Syn’s Corner: What Multiplayer Means and Where it Can Go (Brink)
Hi. I’m Syn, and this is my corner. I want to talk about games. To be more exact, with each of these articles, I would like to take a specific title and use it as a point of analysis of its underlying ideas or mechanics, almost as if it were a case study. It may be a bit experimental, but I think it should prove fun for all parties involved. And feel free to start up a discussion below, I’d really love that.

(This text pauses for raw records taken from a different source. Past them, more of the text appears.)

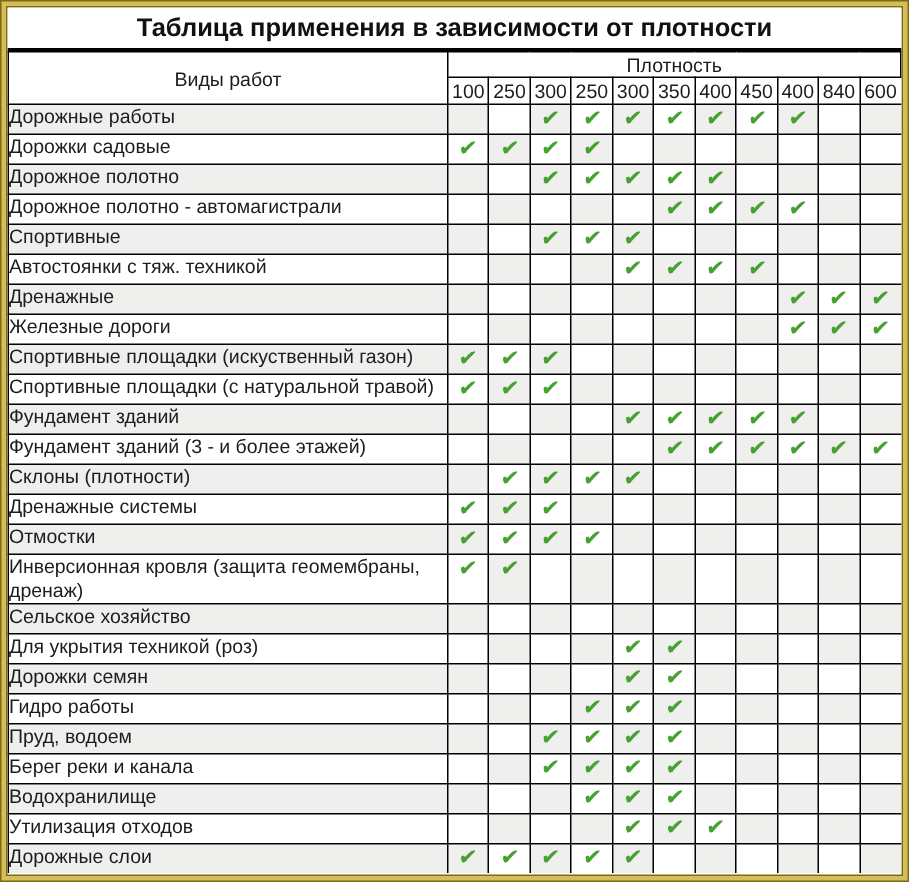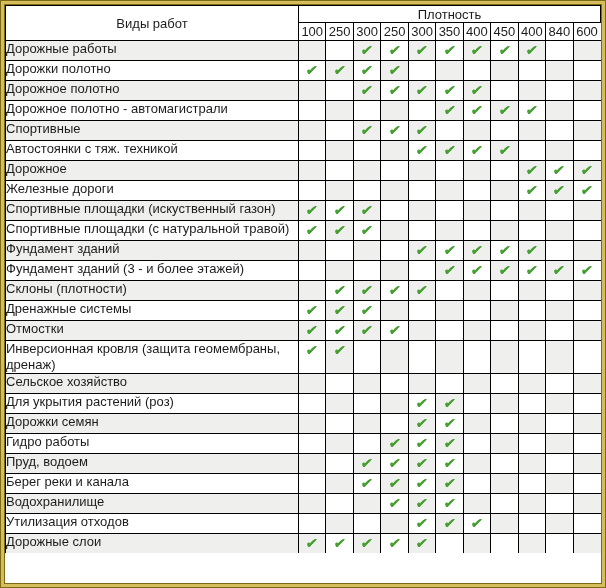"Таблица применения в зависимости от" div.title { html: none -> <div>Таблица применения в зависимости от плотности</div> }
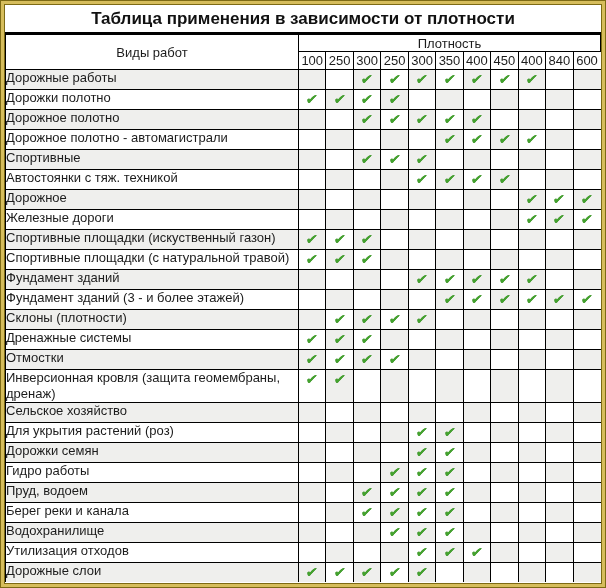"Дорожки полотно" td.label { text: полотно -> садовые }
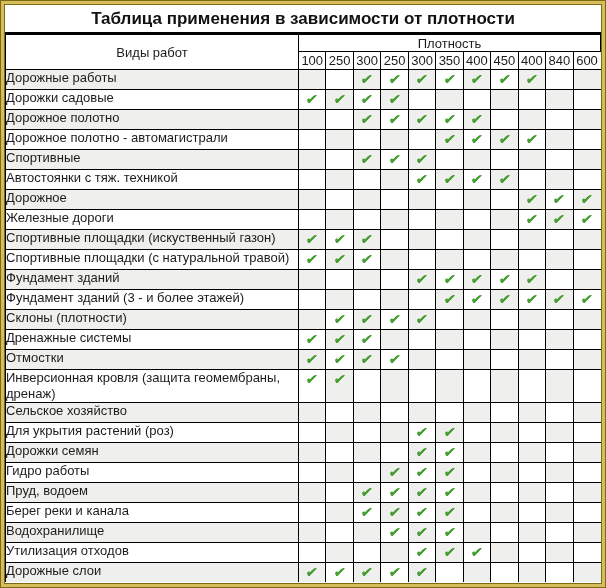"Дорожное" td.label { text: Дорожное -> Дренажные }
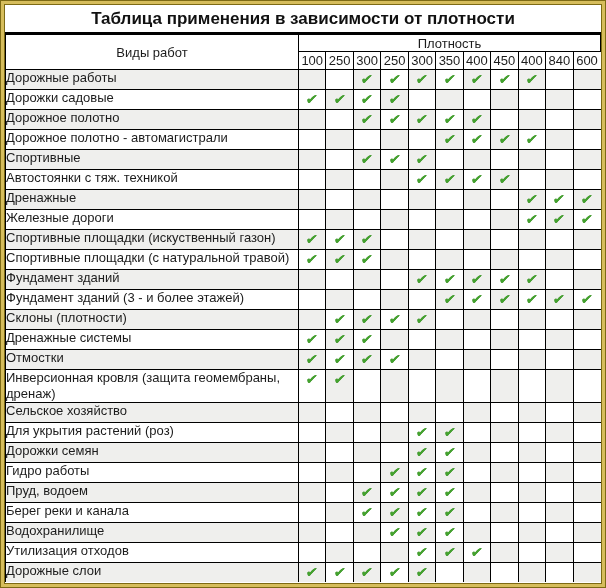"Для укрытия растений (роз)" td.label { text: растений -> техникой }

Make no mistake. Brink is not an excellent game (though it has become a bit of a guilty pleasure of mine over the past few weeks or however long I’ve been trying to write this). Those reading who indeed read other game sites have inevitably seen a plethora of disdain thrown its way, but as I stated in my last article in this series, I’m not here to review the game. I merely want to talk about it. And this game in particular made me think of something worth talking about. Multiplayer. Its place in games. How it can potentially move beyond where it is now and in what ways Brink hints at that prospect (while simultaneously falling on its face in other regards). What Brink attempts has been referred to by the vomit-inducing moniker “crossplayer.” That is, the seamless blending of singleplayer and multiplayer in one experience. Only one game and its sequel (Left 4 Dead and L4D2) have ever achieved this with any degree of success in my mind, though many in recent years have tried. Before we start talking about the game at hand, however, let’s start by breaking down the respective functions of singleplayer and multiplayer in games. A touch academic, I realize, but there are some important points that I want to throw out there before getting into the kernel of this article.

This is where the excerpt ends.